Records excerpted from a collection
╔══

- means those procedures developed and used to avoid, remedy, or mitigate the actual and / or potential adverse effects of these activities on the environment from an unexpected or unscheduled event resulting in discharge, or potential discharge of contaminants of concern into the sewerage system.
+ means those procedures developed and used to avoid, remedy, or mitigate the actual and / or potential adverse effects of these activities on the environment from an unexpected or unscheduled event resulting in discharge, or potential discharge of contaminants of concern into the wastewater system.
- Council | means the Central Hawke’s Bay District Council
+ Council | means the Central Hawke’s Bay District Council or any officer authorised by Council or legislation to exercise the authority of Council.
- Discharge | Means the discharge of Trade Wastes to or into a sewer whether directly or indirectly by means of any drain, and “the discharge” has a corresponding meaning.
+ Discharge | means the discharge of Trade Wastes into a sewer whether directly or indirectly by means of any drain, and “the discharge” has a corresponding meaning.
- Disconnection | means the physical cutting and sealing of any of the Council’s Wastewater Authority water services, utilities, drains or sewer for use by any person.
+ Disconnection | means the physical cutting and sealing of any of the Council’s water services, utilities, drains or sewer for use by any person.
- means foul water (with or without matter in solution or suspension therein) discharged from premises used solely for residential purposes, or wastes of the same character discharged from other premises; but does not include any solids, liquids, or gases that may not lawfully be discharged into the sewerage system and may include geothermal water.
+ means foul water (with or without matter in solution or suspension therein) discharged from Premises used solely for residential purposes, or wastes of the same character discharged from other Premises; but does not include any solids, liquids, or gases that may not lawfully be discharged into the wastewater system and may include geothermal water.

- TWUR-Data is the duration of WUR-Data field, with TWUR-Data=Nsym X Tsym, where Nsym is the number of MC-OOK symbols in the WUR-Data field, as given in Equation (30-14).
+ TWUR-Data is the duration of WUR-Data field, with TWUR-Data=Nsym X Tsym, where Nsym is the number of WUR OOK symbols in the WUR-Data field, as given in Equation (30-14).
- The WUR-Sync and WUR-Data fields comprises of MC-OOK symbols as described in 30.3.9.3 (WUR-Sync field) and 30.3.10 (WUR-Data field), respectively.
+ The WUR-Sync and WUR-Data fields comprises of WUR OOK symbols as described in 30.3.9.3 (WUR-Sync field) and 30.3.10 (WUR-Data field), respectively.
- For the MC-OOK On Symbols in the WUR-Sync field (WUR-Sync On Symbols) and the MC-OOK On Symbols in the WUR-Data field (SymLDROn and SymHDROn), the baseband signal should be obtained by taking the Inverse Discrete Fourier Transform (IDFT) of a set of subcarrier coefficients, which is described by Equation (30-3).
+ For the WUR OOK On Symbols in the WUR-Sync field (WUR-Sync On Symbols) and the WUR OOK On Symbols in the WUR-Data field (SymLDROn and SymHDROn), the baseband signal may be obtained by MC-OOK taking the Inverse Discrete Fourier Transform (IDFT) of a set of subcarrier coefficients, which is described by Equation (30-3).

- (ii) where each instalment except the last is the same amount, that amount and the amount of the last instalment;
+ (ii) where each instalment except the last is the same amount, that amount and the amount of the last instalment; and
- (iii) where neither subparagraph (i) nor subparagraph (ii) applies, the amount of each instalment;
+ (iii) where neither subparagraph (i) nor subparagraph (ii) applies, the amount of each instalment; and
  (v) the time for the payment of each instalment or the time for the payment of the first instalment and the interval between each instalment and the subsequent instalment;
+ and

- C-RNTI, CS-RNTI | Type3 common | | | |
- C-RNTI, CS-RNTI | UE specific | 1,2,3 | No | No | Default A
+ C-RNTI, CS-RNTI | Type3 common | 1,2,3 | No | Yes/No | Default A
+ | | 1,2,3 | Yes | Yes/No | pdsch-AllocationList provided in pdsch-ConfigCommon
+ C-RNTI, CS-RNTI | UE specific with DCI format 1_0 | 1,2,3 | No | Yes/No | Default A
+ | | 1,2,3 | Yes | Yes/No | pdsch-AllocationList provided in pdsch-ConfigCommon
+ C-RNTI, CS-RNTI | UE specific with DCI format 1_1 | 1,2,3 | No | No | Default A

╚══

**Task:** The entries above are to be output exactly as they appear.

**Solution:**
- means those procedures developed and used to avoid, remedy, or mitigate the actual and / or potential adverse effects of these activities on the environment from an unexpected or unscheduled event resulting in discharge, or potential discharge of contaminants of concern into the sewerage system.
+ means those procedures developed and used to avoid, remedy, or mitigate the actual and / or potential adverse effects of these activities on the environment from an unexpected or unscheduled event resulting in discharge, or potential discharge of contaminants of concern into the wastewater system.
- Council | means the Central Hawke’s Bay District Council
+ Council | means the Central Hawke’s Bay District Council or any officer authorised by Council or legislation to exercise the authority of Council.
- Discharge | Means the discharge of Trade Wastes to or into a sewer whether directly or indirectly by means of any drain, and “the discharge” has a corresponding meaning.
+ Discharge | means the discharge of Trade Wastes into a sewer whether directly or indirectly by means of any drain, and “the discharge” has a corresponding meaning.
- Disconnection | means the physical cutting and sealing of any of the Council’s Wastewater Authority water services, utilities, drains or sewer for use by any person.
+ Disconnection | means the physical cutting and sealing of any of the Council’s water services, utilities, drains or sewer for use by any person.
- means foul water (with or without matter in solution or suspension therein) discharged from premises used solely for residential purposes, or wastes of the same character discharged from other premises; but does not include any solids, liquids, or gases that may not lawfully be discharged into the sewerage system and may include geothermal water.
+ means foul water (with or without matter in solution or suspension therein) discharged from Premises used solely for residential purposes, or wastes of the same character discharged from other Premises; but does not include any solids, liquids, or gases that may not lawfully be discharged into the wastewater system and may include geothermal water.

- TWUR-Data is the duration of WUR-Data field, with TWUR-Data=Nsym X Tsym, where Nsym is the number of MC-OOK symbols in the WUR-Data field, as given in Equation (30-14).
+ TWUR-Data is the duration of WUR-Data field, with TWUR-Data=Nsym X Tsym, where Nsym is the number of WUR OOK symbols in the WUR-Data field, as given in Equation (30-14).
- The WUR-Sync and WUR-Data fields comprises of MC-OOK symbols as described in 30.3.9.3 (WUR-Sync field) and 30.3.10 (WUR-Data field), respectively.
+ The WUR-Sync and WUR-Data fields comprises of WUR OOK symbols as described in 30.3.9.3 (WUR-Sync field) and 30.3.10 (WUR-Data field), respectively.
- For the MC-OOK On Symbols in the WUR-Sync field (WUR-Sync On Symbols) and the MC-OOK On Symbols in the WUR-Data field (SymLDROn and SymHDROn), the baseband signal should be obtained by taking the Inverse Discrete Fourier Transform (IDFT) of a set of subcarrier coefficients, which is described by Equation (30-3).
+ For the WUR OOK On Symbols in the WUR-Sync field (WUR-Sync On Symbols) and the WUR OOK On Symbols in the WUR-Data field (SymLDROn and SymHDROn), the baseband signal may be obtained by MC-OOK taking the Inverse Discrete Fourier Transform (IDFT) of a set of subcarrier coefficients, which is described by Equation (30-3).

- (ii) where each instalment except the last is the same amount, that amount and the amount of the last instalment;
+ (ii) where each instalment except the last is the same amount, that amount and the amount of the last instalment; and
- (iii) where neither subparagraph (i) nor subparagraph (ii) applies, the amount of each instalment;
+ (iii) where neither subparagraph (i) nor subparagraph (ii) applies, the amount of each instalment; and
  (v) the time for the payment of each instalment or the time for the payment of the first instalment and the interval between each instalment and the subsequent instalment;
+ and

- C-RNTI, CS-RNTI | Type3 common | | | |
- C-RNTI, CS-RNTI | UE specific | 1,2,3 | No | No | Default A
+ C-RNTI, CS-RNTI | Type3 common | 1,2,3 | No | Yes/No | Default A
+ | | 1,2,3 | Yes | Yes/No | pdsch-AllocationList provided in pdsch-ConfigCommon
+ C-RNTI, CS-RNTI | UE specific with DCI format 1_0 | 1,2,3 | No | Yes/No | Default A
+ | | 1,2,3 | Yes | Yes/No | pdsch-AllocationList provided in pdsch-ConfigCommon
+ C-RNTI, CS-RNTI | UE specific with DCI format 1_1 | 1,2,3 | No | No | Default A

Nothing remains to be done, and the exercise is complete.